Part Three – The claim for a restraining order and family violence
3.1 Legal considerations
[21] The applicant’s request for a restraining order is made pursuant to section 46 of the FLA which reads as follows:
Restraining order
- (1) On application, the court may make an interim or final restraining order against a person described in subsection (2) if the applicant has reasonable grounds to fear for his or her own safety or for the safety of any child in his or her lawful custody.
Same
(2) A restraining order under subsection (1) may be made against,
(a) a spouse or former spouse of the applicant; or
(b) a person other than a spouse or former spouse of the applicant, if the person is cohabiting with the applicant or has cohabited with the applicant for any period of time.
Provisions of order
(3) A restraining order made under subsection (1) shall be in the form prescribed by the rules of court and may contain one or more of the following provisions, as the court considers appropriate:
Restraining the respondent, in whole or in part, from directly or indirectly contacting or communicating with the applicant or any child in the applicant’s lawful custody.
Restraining the respondent from coming within a specified distance of one or more locations.
Specifying one or more exceptions to the provisions described in paragraphs 1 and 2.
[22] The legal principles for the court to apply in determining whether to grant a restraining order are as follows:
a) Restraining orders are serious and should not be ordered unless a clear case has been made out. See: Ciffolillo v. Niewelglowski, 2007 ONCJ 469.
b) Courts should not order restraining orders in borderline cases just to be cautious. That ignores the test and the onus of proof. See: A.H. v. M.T., 2023 ONSC 2365.
c) A restraining order is serious, with criminal consequences if there is a breach. It will also likely appear if prospective employers conduct a criminal record (CPIC) search. This could adversely affect a person’s ability to work. It may affect a person’s immigration status. See: F.K. v. M.C., 2017 ONCJ 181.
d) It is not sufficient to argue that there would be no harm in granting the order. See: Purewal v. Purewal, 2004 ONCJ 195.
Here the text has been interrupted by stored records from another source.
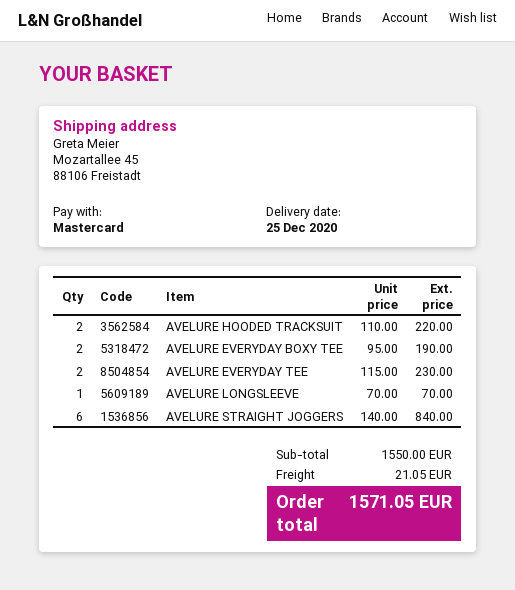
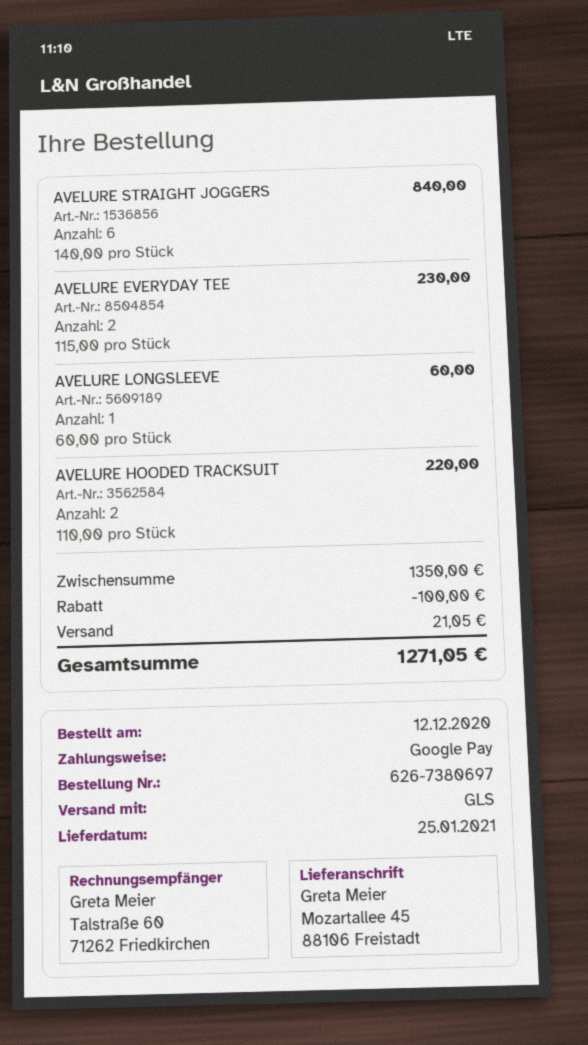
delivery date: 2020-12-25 -> 2021-01-25
payment method: Mastercard -> Google Pay
AVELURE EVERYDAY BOXY TEE: 2 x 95.00 = 190.00 -> none
AVELURE LONGSLEEVE: 1 x 70.00 = 70.00 -> 1 x 60.00 = 60.00
subtotal: 1550.00 -> 1350.00
discount: none -> 100.00
total: 1571.05 -> 1271.05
e) Courts should be hesitant to make the order simply because there was a similar order in place before that has now expired. Orders expire. See: A.H. v. M.T., supra.
f) Before the court can grant a restraining order, it must be satisfied that there are “reasonable grounds for the person to fear for his or her own safety or for the safety of their child”. See: McCall v. Res, 2013 ONCJ 254.
g) The test for a restraining order is both objective and subjective. The legislation itself makes that clear, as an entirely subjective test would have no use for the words “reasonable grounds” as a qualifier to the fear(s) expressed by the requesting party. See: A.H. v. M.T., supra; McGowan v. McGowan, 2018 ONSC 5950, at paragraph 38. [1]
h) The relief is discretionary. While there are subjective and objective elements in the test, more is required than an expression of concern. There must be evidence as to specific events and a connection to the present situation. See: Noriega v. Litke, 2020 ONSC 2970; S.S.L. v. M.A.B., 2022 ONSC 6326.
i) It is not necessary for a respondent to have actually committed an act, gesture or words of harassment to justify a restraining order. It is enough if an applicant has a legitimate fear of such acts being committed. An applicant does not have to have an overwhelming fear that could be understood by almost everyone; the standard for granting an order is not that elevated. See: Fuda v. Fuda, supra.
j) A restraining order cannot be issued to forestall every perceived fear of insult or possible harm without compelling facts. There can be fears of a personal or subjective nature, but they must be related to a respondent’s actions or words. A court must be able to connect or associate a respondent’s actions or words with an applicant’s fears. See: Fuda v. Fuda, supra.
k) A restraining order will be made where a person has demonstrated a lengthy period of harassment or irresponsible, impulsive behaviour with the objective of harassing or distressing a party. There should be some persistence to the conduct complained of and a reasonable expectation that it will continue without court involvement. See: Purewal v. Purewal, 2004 ONCJ 195.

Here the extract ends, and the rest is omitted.